The future of offline digital euro payments hangs in the balance as the ECB struggles to secure agreements with smartphone manufacturers.

The European Central Bank may drop offline digital euro payments if it can’t agree with smartphone makers on secure chip integration. In a digital euro progress report published on Dec. 2, the central bank has emphasized that secure elements — specialized hardware chips embedded in mobile devices — are essential to ensure offline transactions can be conducted safely and reliably.

The ECB detailed ongoing discussions with device makers and technical service providers to overcome the complexities of deploying offline digital euro solutions. However, without consensus on implementation, the project might eventually face potential delays or a complete scale-back.

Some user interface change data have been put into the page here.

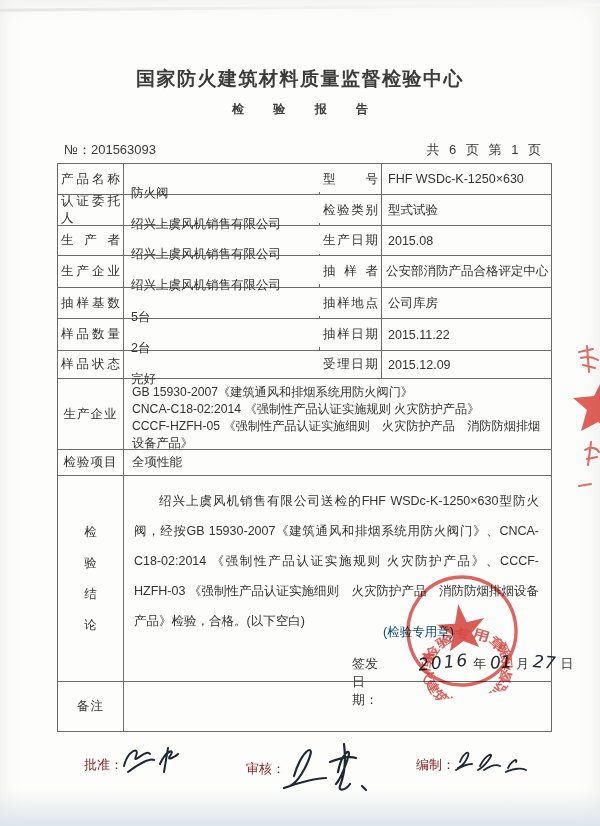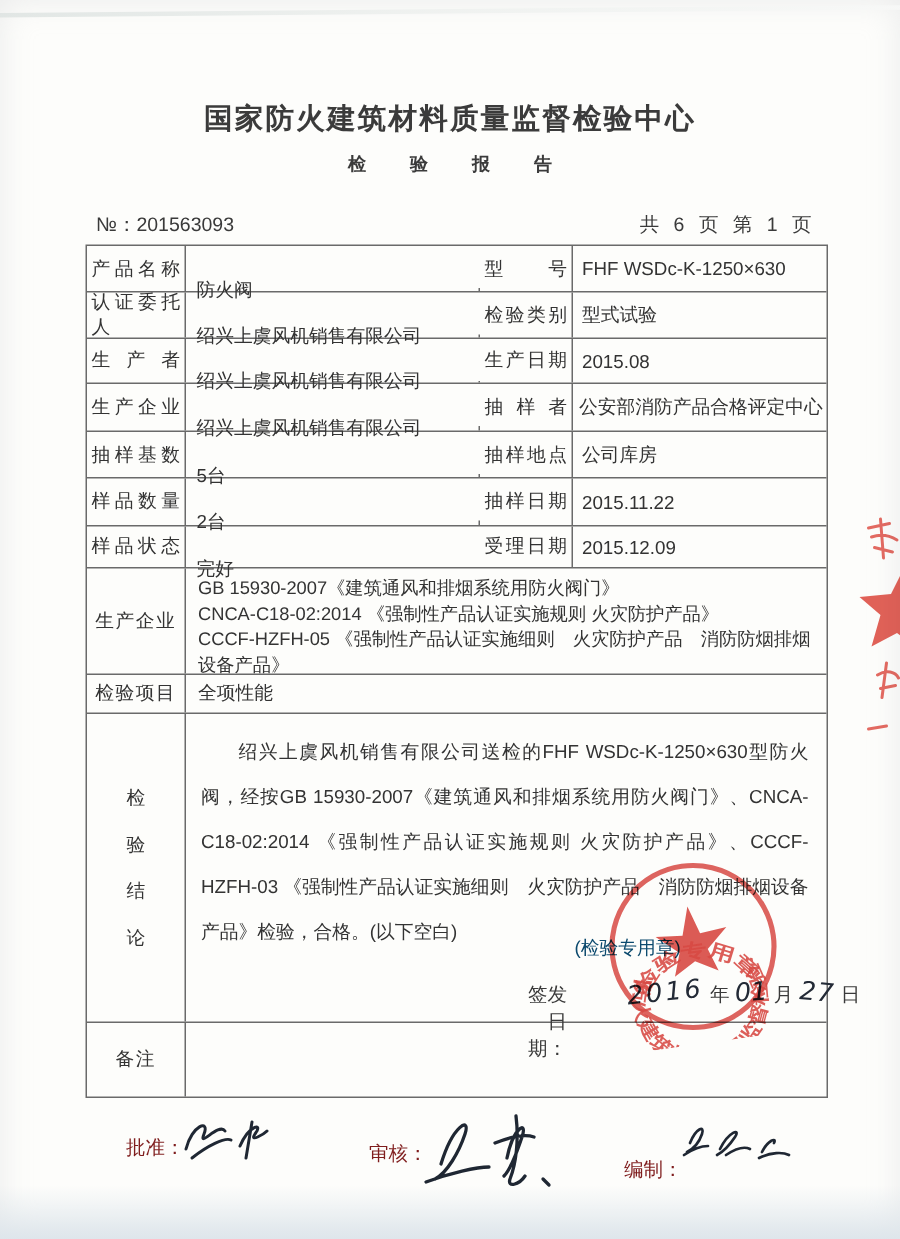--- a/index.html
+++ b/index.html
@@ -47,7 +47,7 @@
   .seal-note{position:absolute;left:259px;top:148px;font-size:12.5px;color:#0c4a6e;}
   .issue-line{position:absolute;left:228px;top:176px;display:flex;align-items:baseline;
         gap:4px;font-size:13px;color:#3a3a3a;}
-  .issue-label{margin-right:36px;text-align:right;}
+  .issue-label{margin-right:36px;}
   .hand{font-family:"DejaVu Sans",sans-serif;font-style:italic;color:#232a36;
         font-size:17px;font-weight:500;}
   .hand-y{transform:rotate(-6deg);letter-spacing:2px;}

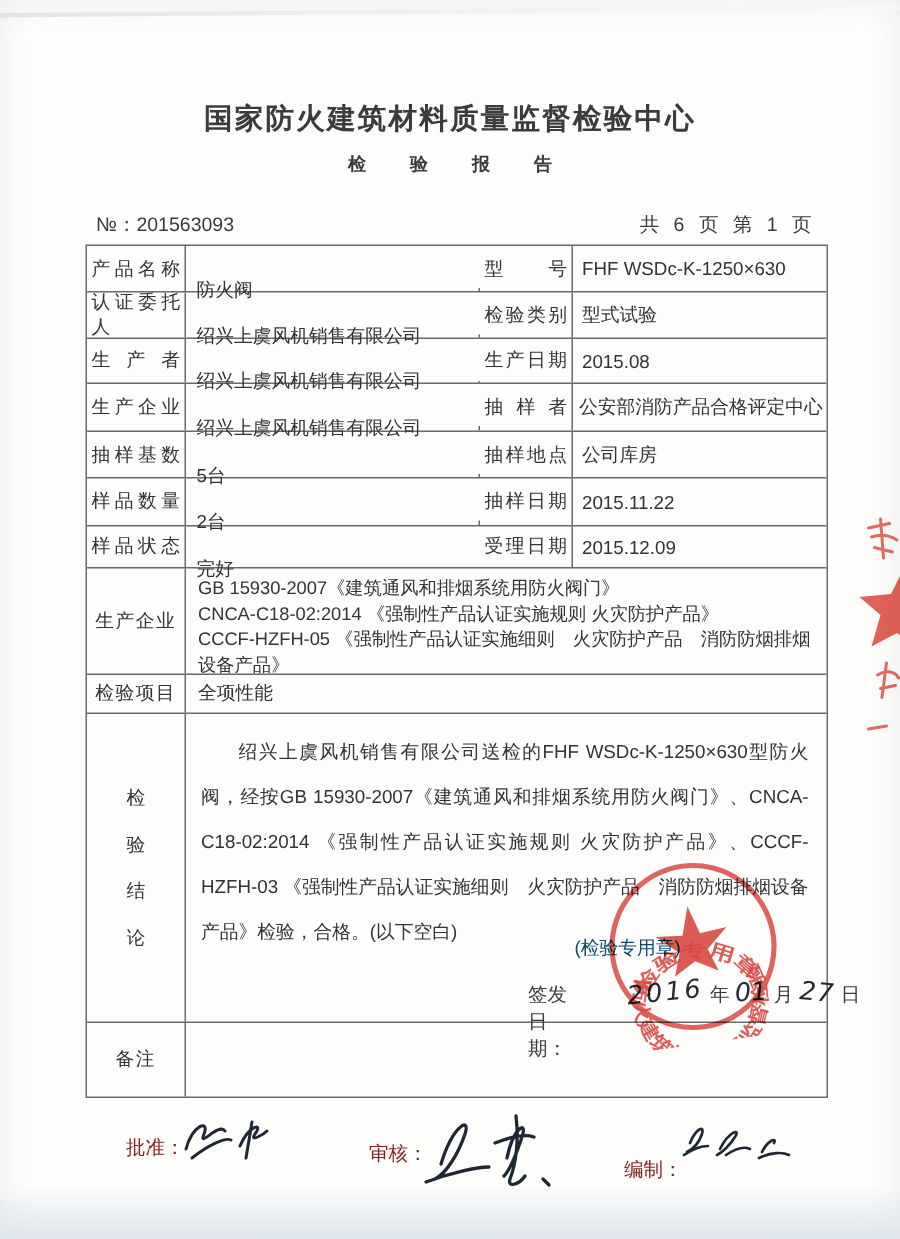--- a/index.html
+++ b/index.html
@@ -248,7 +248,7 @@
       </g>
     </svg>
 
-    <span class="sig-label" style="left:416px;top:31px">编制：</span>
+    <span class="sig-label" style="left:416px;top:16px">编制：</span>
     <svg class="sig-svg" style="left:454px;top:6px" width="76" height="32" viewBox="0 0 76 32">
       <g stroke="#1f2733" stroke-width="1.8" fill="none" stroke-linecap="round">
         <path d="M6 16 C10 6 16 4 14 10 C12 16 8 20 4 22 M2 24 C8 20 14 18 18 18"></path>

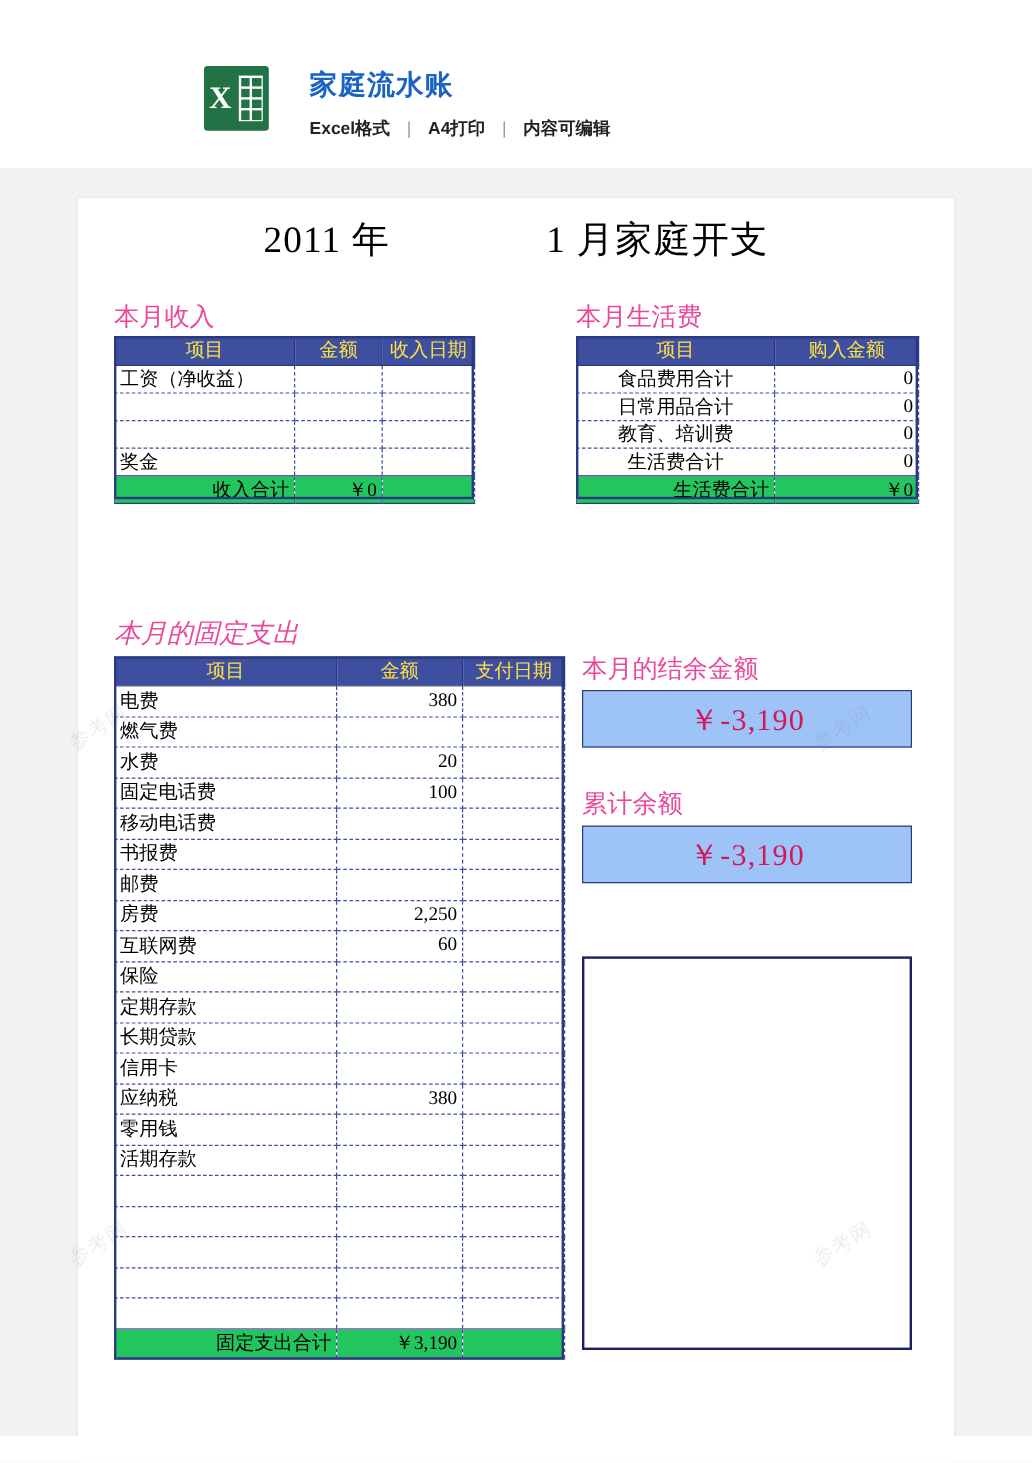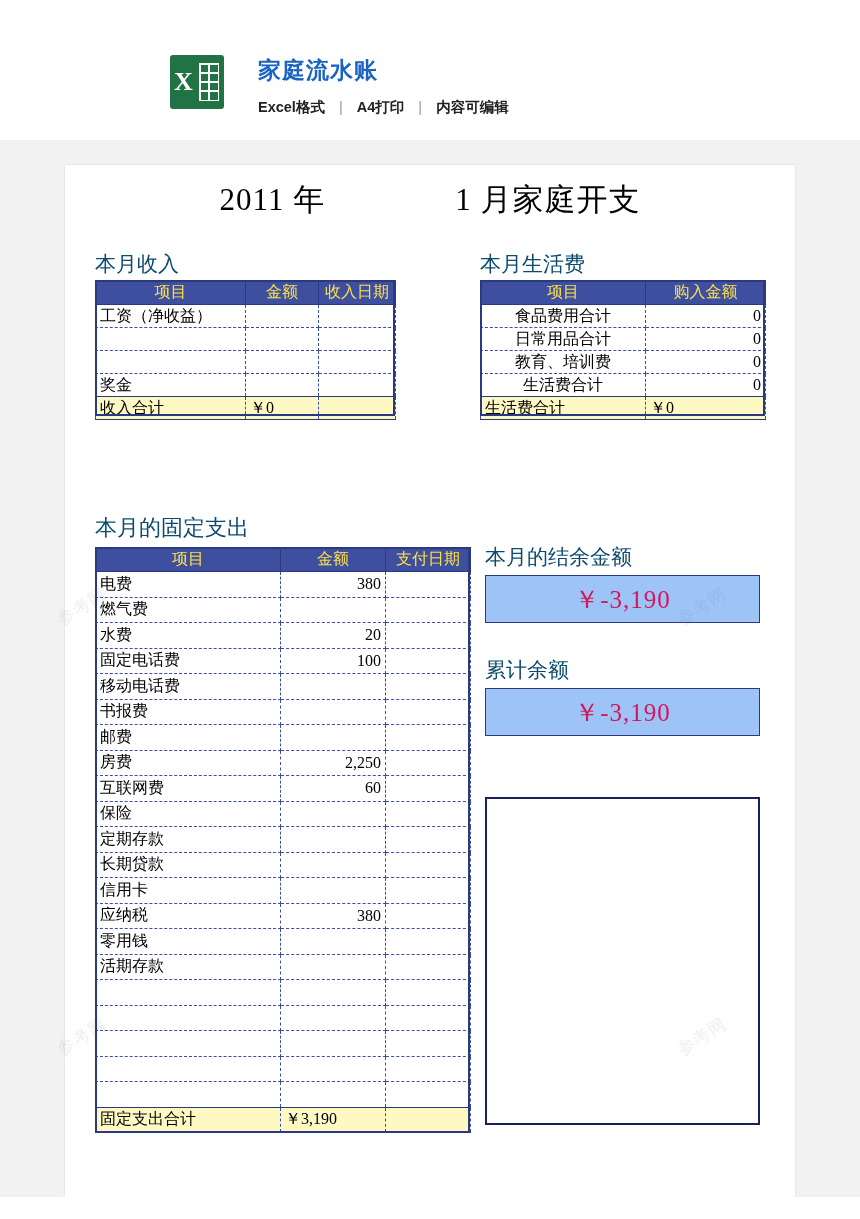--- a/index.html
+++ b/index.html
@@ -118,7 +118,7 @@
     position: absolute;
     font-size: 21px;
     font-family: "Liberation Serif", serif;
-    color: #0c4a6e;
+    color: #ec4899;
   }
 
   

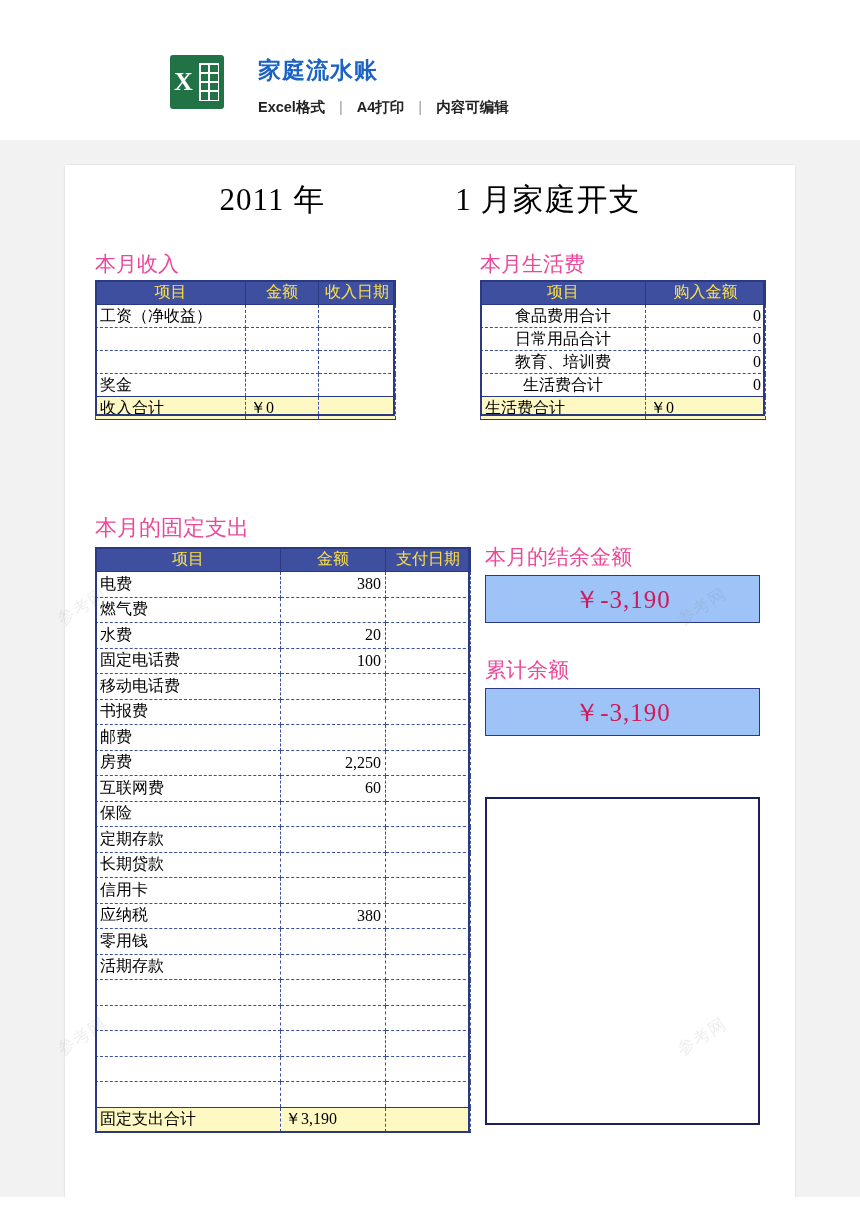--- a/index.html
+++ b/index.html
@@ -147,8 +147,8 @@
     height: 23px;
   }
   table.grid-table tr.total td {
-    background: #fef9c3;
-    text-align: left;
+    background: #22c55e;
+    text-align: right;
     border-top: 1px solid #2b3a80;
     border-bottom: 1px solid #2b3a80;
     font-weight: normal;

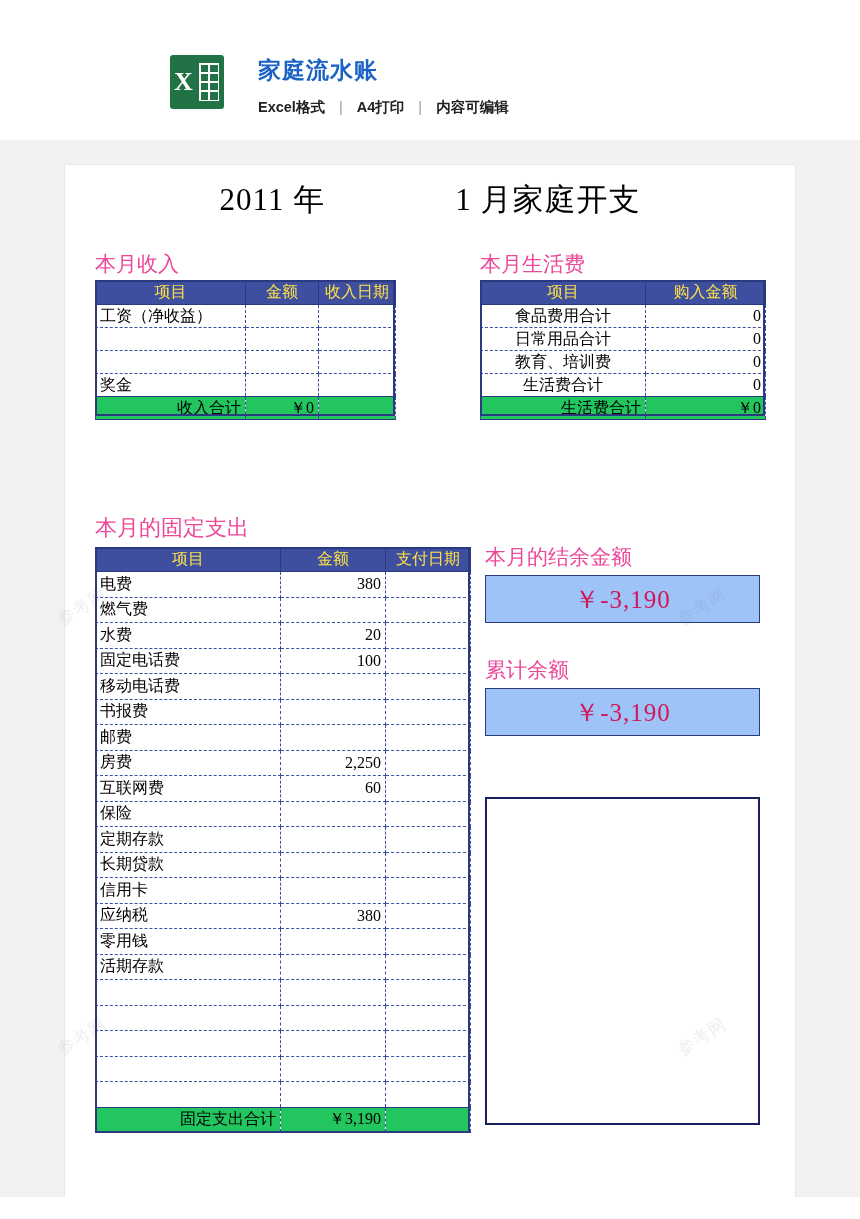--- a/index.html
+++ b/index.html
@@ -346,7 +346,7 @@
     </table>
   <div class="outer-box" style="left:415px; top:115px; width:285px; height:136px;"></div>
 
-  <div class="section-label" style="left:30px; top:348px; font-size:22px;">本月的固定支出</div>
+  <div class="section-label" style="left:30px; top:348px; font-size:22px;font-style:italic;">本月的固定支出</div>
   <table class="grid-table" id="fixed-table">
     <colgroup>
         <col class="c1">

“Due to its highly controlled environment, deploying an application remotely is complex and involves multiple stakeholders.”

The European Central Bank

While the ECB is exploring digital euro features, without agreement from tech partners its offline use could potentially be limited. Thus far, it remains unclear whether the offline feature will advance or stay as a conceptual idea given that the challenge isn’t unique to the eurozone.

For instance, Sweden’s Riksbank, in its latest research report, also highlighted the technical and regulatory hurdles for enabling secure offline payments with the e-krona, the country’s proposed central bank digital currency.

The Riksbank warned of liquidity risks stemming from unsynchronized balances between offline and online wallets, creating potential usability and security issues for recipients of offline transactions. To mitigate such risks, Riksbank suggested solutions like restricted offline usage or centralized liquidity pools but acknowledged these require further evaluation.